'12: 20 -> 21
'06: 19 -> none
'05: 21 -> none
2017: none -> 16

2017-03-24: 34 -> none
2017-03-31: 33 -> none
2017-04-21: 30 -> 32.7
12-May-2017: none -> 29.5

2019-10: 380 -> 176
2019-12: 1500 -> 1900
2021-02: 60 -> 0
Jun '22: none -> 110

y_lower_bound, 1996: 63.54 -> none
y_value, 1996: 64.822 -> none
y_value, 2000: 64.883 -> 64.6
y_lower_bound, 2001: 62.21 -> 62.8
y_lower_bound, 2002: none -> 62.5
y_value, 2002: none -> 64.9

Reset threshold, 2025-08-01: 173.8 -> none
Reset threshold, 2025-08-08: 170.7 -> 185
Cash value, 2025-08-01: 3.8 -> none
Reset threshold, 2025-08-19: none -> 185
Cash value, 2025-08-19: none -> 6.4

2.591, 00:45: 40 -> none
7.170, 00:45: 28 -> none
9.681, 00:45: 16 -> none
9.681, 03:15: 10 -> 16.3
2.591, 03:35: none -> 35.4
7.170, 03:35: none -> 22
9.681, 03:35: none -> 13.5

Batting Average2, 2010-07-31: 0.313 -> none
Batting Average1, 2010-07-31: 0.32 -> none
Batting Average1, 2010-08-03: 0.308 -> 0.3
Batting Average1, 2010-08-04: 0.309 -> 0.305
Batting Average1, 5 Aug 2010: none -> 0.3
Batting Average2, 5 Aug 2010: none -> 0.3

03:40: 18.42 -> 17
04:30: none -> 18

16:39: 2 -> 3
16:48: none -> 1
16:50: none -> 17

__________________________________________________

## [Activity]
Nothing in the data may be left out. Copy all of it exactly.

## [Answer to this task]
'12: 20 -> 21
'06: 19 -> none
'05: 21 -> none
2017: none -> 16

2017-03-24: 34 -> none
2017-03-31: 33 -> none
2017-04-21: 30 -> 32.7
12-May-2017: none -> 29.5

2019-10: 380 -> 176
2019-12: 1500 -> 1900
2021-02: 60 -> 0
Jun '22: none -> 110

y_lower_bound, 1996: 63.54 -> none
y_value, 1996: 64.822 -> none
y_value, 2000: 64.883 -> 64.6
y_lower_bound, 2001: 62.21 -> 62.8
y_lower_bound, 2002: none -> 62.5
y_value, 2002: none -> 64.9

Reset threshold, 2025-08-01: 173.8 -> none
Reset threshold, 2025-08-08: 170.7 -> 185
Cash value, 2025-08-01: 3.8 -> none
Reset threshold, 2025-08-19: none -> 185
Cash value, 2025-08-19: none -> 6.4

2.591, 00:45: 40 -> none
7.170, 00:45: 28 -> none
9.681, 00:45: 16 -> none
9.681, 03:15: 10 -> 16.3
2.591, 03:35: none -> 35.4
7.170, 03:35: none -> 22
9.681, 03:35: none -> 13.5

Batting Average2, 2010-07-31: 0.313 -> none
Batting Average1, 2010-07-31: 0.32 -> none
Batting Average1, 2010-08-03: 0.308 -> 0.3
Batting Average1, 2010-08-04: 0.309 -> 0.305
Batting Average1, 5 Aug 2010: none -> 0.3
Batting Average2, 5 Aug 2010: none -> 0.3

03:40: 18.42 -> 17
04:30: none -> 18

16:39: 2 -> 3
16:48: none -> 1
16:50: none -> 17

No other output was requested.